The federal Fair Credit Reporting Act protects consumers from having incorrect information reported on their credit reports. This means that if anything is incorrect on the reports, consumers may challenge the information, and the law provides that the creditors then have a limited time to respond or correct what is wrong. Consumers may start by getting copies of their credit reports from the three major credit reporting agencies, which include Experian, TransUnion and Equifax. By law, the three major agencies must provide one free report to consumers every year.

Once the consumers have copies of their reports, they need to review the information in them, taking care to check dates and amounts of all negatively reported delinquencies. Other common errors include the company’s reporting that the account is still open when it is closed, that the delinquency was charged off when payment was accepted in order to release the lien and others.

When borrowers believe that there are errors, they can then file qualified written requests for information asking for all documentation and a payment history of the payments the lenders received for the life of the loan.

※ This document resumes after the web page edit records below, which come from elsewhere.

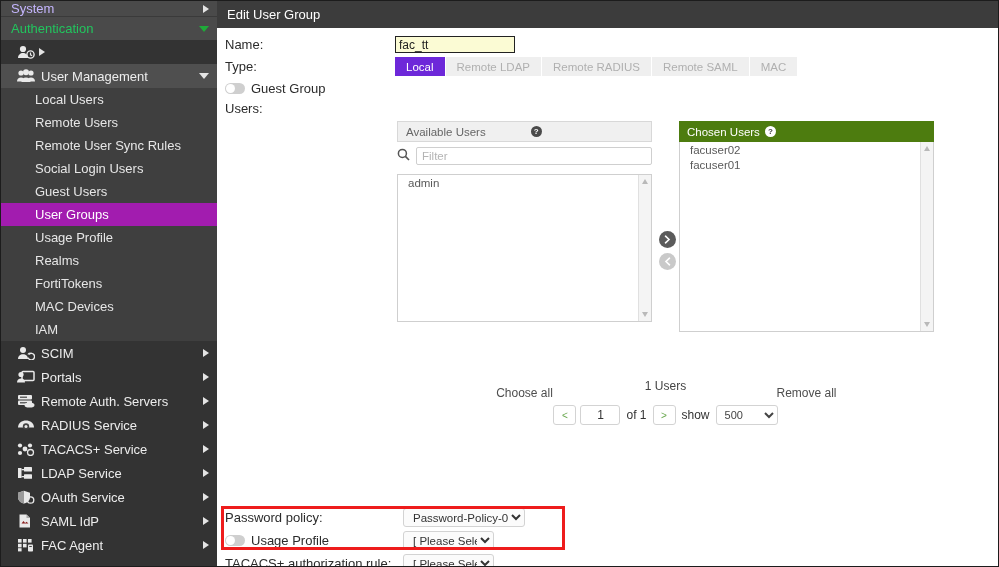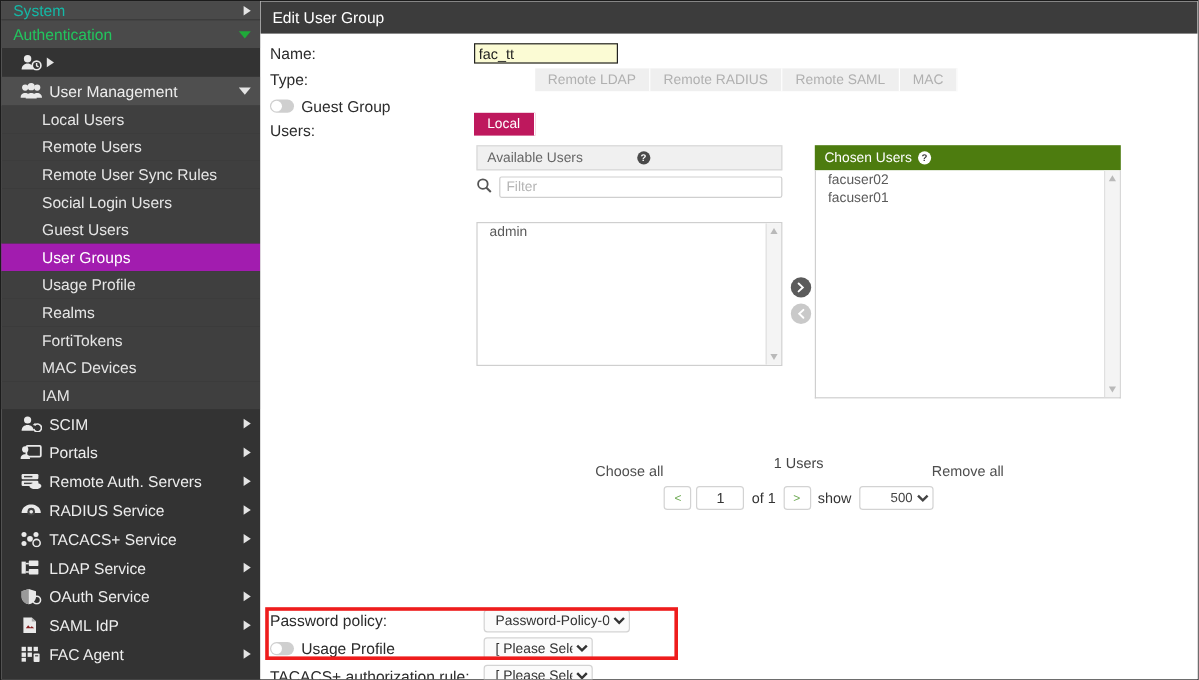--- a/index.html
+++ b/index.html
@@ -25,21 +25,21 @@
     flex: 0 0 216px;
     overflow: hidden;
     position: relative;
   }
   .nav-top {
     height: 16px;
     background: #4a4a4a;
     display: flex; align-items: center;
     padding: 0 8px 0 10px;
     font-size: 13px;
-    color: #14b8a6;
+    color: #c4b5fd;
     border-bottom: 1px solid #3a3a3a;
   }
   .nav-top .lbl { flex: 1; }
   .nav-auth {
     height: 23px;
     background: #4a4a4a;
     display: flex; align-items: center;
     padding: 0 8px 0 10px;
     font-size: 13px;
     color: #22c55e;
@@ -120,21 +120,21 @@
   .type-tabs { display: flex; height: 19px; }
   .tab {
     height: 19px;
     display: flex; align-items: center; justify-content: center;
     padding: 0 11px;
     font-size: 11.5px;
     background: #efefef;
     color: #b0b0b0;
     border-right: 1px solid #ffffff;
   }
-  .tab.on { background: #be185d; color: #ffffff; margin-top: 37px; }
+  .tab.on { background: #6d28d9; color: #ffffff; }
 
   .toggle {
     width: 20px; height: 11px;
     border-radius: 6px;
     background: #cfcfcf;
     position: relative;
     flex: 0 0 20px;
     margin-right: 6px;
   }
   .toggle::after {
@@ -190,26 +190,26 @@
     font-size: 11.5px;
     color: #333;
     padding: 0 5px;
     font-family: "Liberation Sans", sans-serif;
     outline: none;
     margin-left: 6px;
   }
   .filter-input::placeholder { color: #b4b4b4; }
 
   .listbox {
-    height: 120px;
+    height: 148px;
     border: 1px solid #cfcfcf;
     background: #ffffff;
     position: relative;
     overflow: hidden;
-    margin-top: 19px;
+    margin-top: 8px;
   }
   .listbox.chosen { margin-top: 0; border-top: none; height: 190px; }
   .list-item {
     padding: 2px 0 1px 10px;
     font-size: 11.5px;
     color: #5a5a5a;
   }
   .vscroll {
     position: absolute; right: 0; top: 0;
     width: 13px; height: 100%;
@@ -278,23 +278,22 @@
     outline: none;
   }
   .pg-txt { padding: 0 2px; }
   .pg-sel {
     height: 20px; width: 62px;
     border: 1px solid #d3d3d3;
     border-radius: 3px;
     background: #fff;
     font-size: 11px; color: #444;
     font-family: "Liberation Sans", sans-serif;
-    padding-left: 20px;
+    padding-left: 4px;
     outline: none;
-    text-align: right;
   }
 
   .sel-box {
     height: 19px;
     border: 1px solid #d3d3d3;
     border-radius: 3px;
     background: #fbfbfb;
     font-size: 11.5px;
     color: #333;
     font-family: "Liberation Sans", sans-serif;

The lenders must acknowledge that they received the written requests within five days, and they must respond to it within 21 days of receiving them. If the lenders do not respond to the requests or comply with them, then the borrowers may file suits against them in court. They may also take action against the credit reporting agencies if the negative information that has not been verified by the lenders are not removed. Credit repair after short sales is possible by challenging incorrect information that is contained in the credit reports.